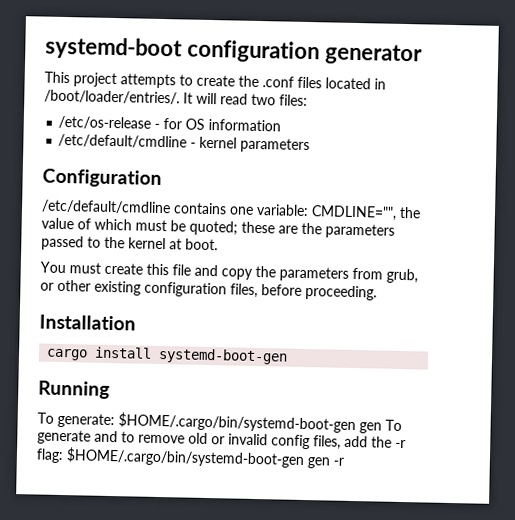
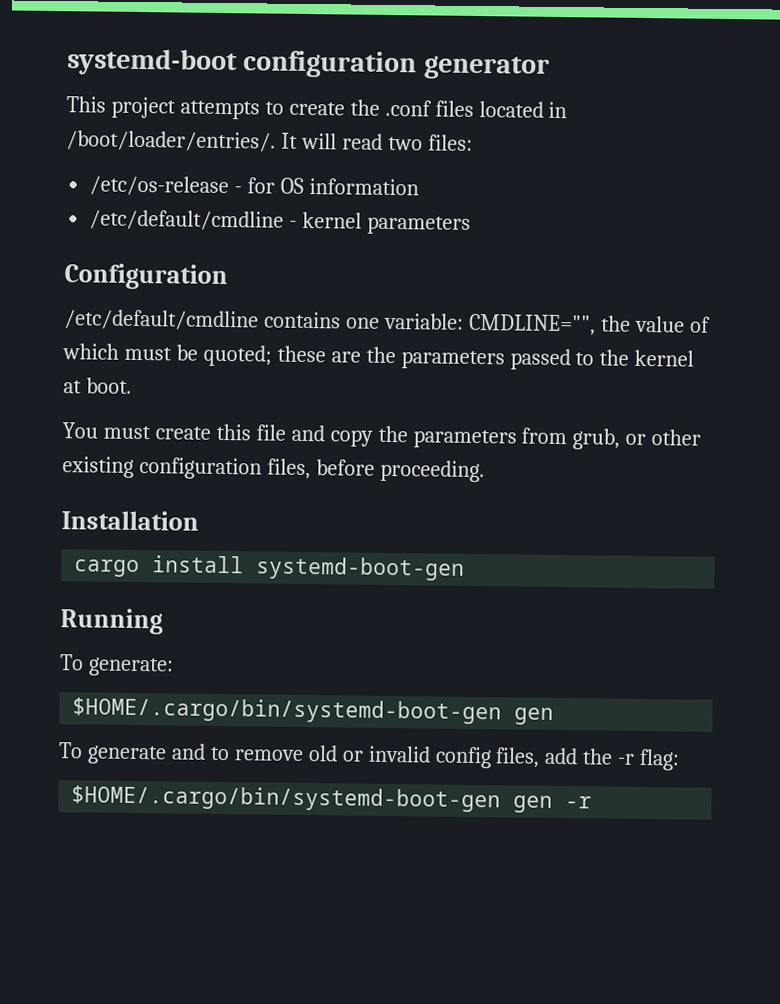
[118,412,382,434] $HOME/.cargo/bin/systemd-boot-gen gen -> [72,697,555,725] // $HOME/.cargo/bin/systemd-boot-gen gen //
(64, 456) none -> (681, 759) //

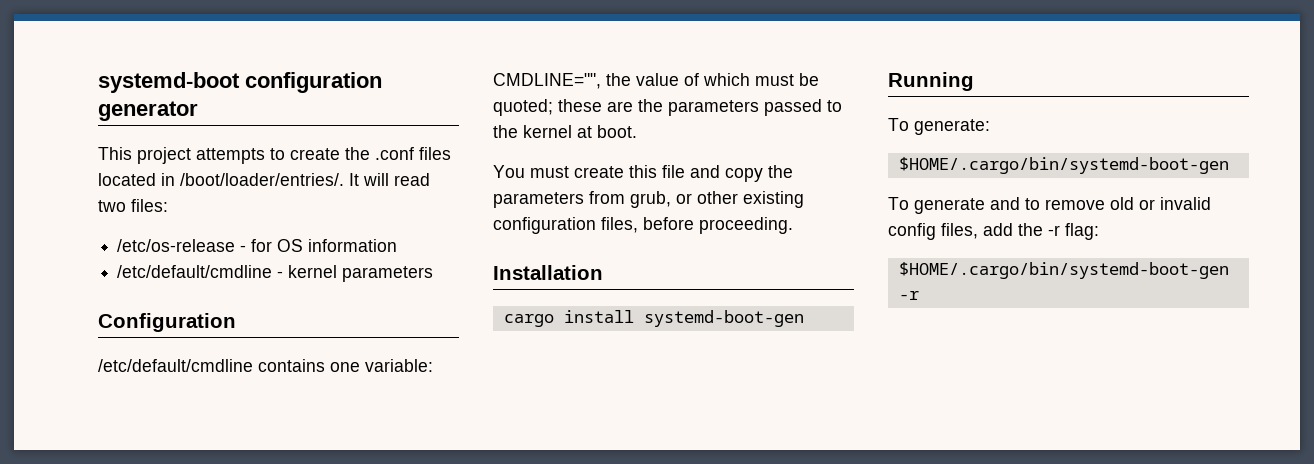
[514,707,555,725] gen -> (1229, 165) none
[513,795,554,813] gen -> (1229, 270) none

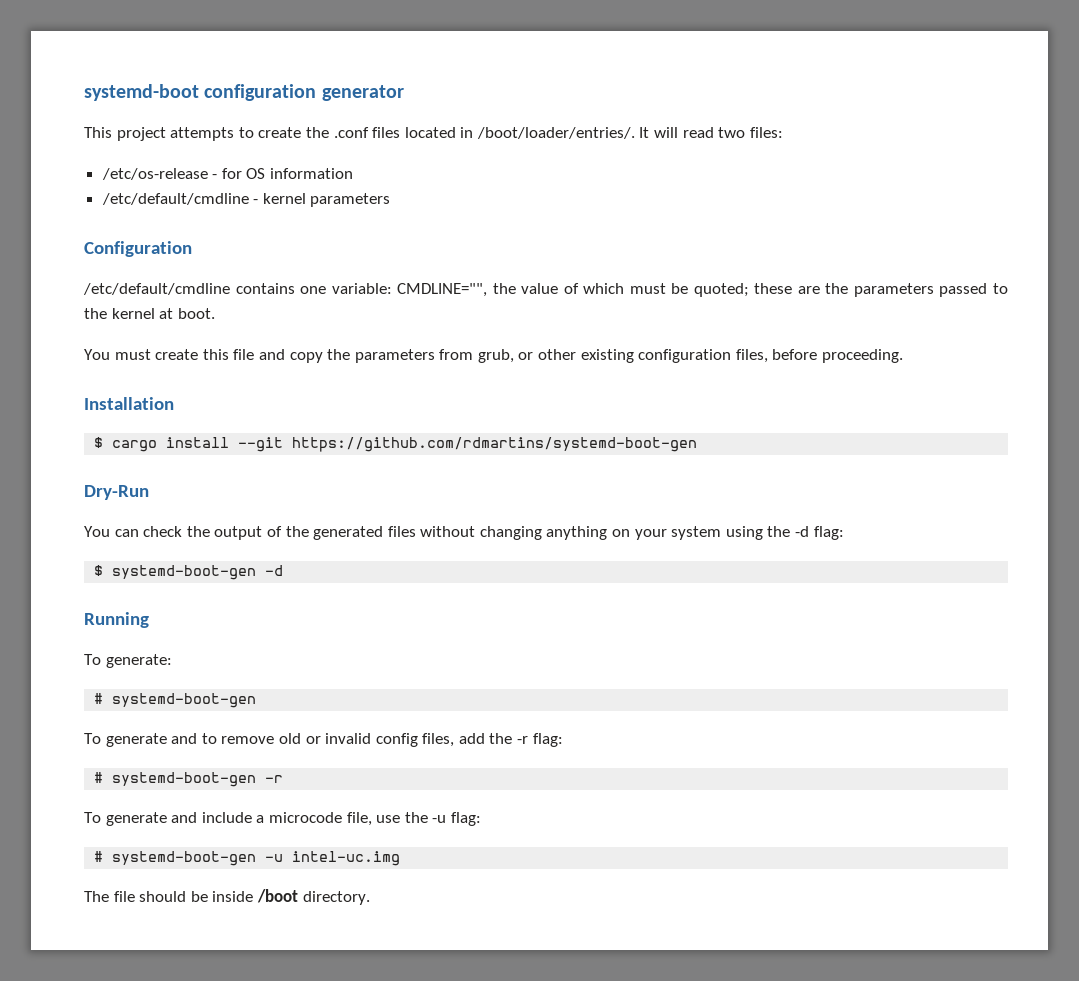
(603, 272) none -> [94,437,104,448] $
[643,310,804,327] systemd-boot-gen -> [238,437,698,452] [84,485,149,500] [84,526,844,540] [94,565,284,580] --git https://github.com/rdmartins/systemd-boot-gen // Dry-Run // You can check the output of the generated files without changing anything on your system using the -d flag: // $ systemd-boot-gen -d
[898,157,1229,174] $HOME/.cargo/bin/systemd-boot-gen -> [94,693,257,708] # systemd-boot-gen
[898,262,1229,279] [898,291,919,300] $HOME/.cargo/bin/systemd-boot-gen -r -> [94,772,284,787] [84,812,481,826] [94,851,401,866] [84,889,370,905] # systemd-boot-gen -r // To generate and include a microcode file, use the -u flag: // # systemd-boot-gen -u intel-uc.img // The file should be inside /boot directory.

****************

* _WHAT YOU NEED TO DO_: Lines that contain "cargo" should be pulled from the entries above and reported.

* _THE COMPLETED TASK_:
[118,412,382,434] $HOME/.cargo/bin/systemd-boot-gen gen -> [72,697,555,725] // $HOME/.cargo/bin/systemd-boot-gen gen //
[898,157,1229,174] $HOME/.cargo/bin/systemd-boot-gen -> [94,693,257,708] # systemd-boot-gen
[898,262,1229,279] [898,291,919,300] $HOME/.cargo/bin/systemd-boot-gen -r -> [94,772,284,787] [84,812,481,826] [94,851,401,866] [84,889,370,905] # systemd-boot-gen -r // To generate and include a microcode file, use the -u flag: // # systemd-boot-gen -u intel-uc.img // The file should be inside /boot directory.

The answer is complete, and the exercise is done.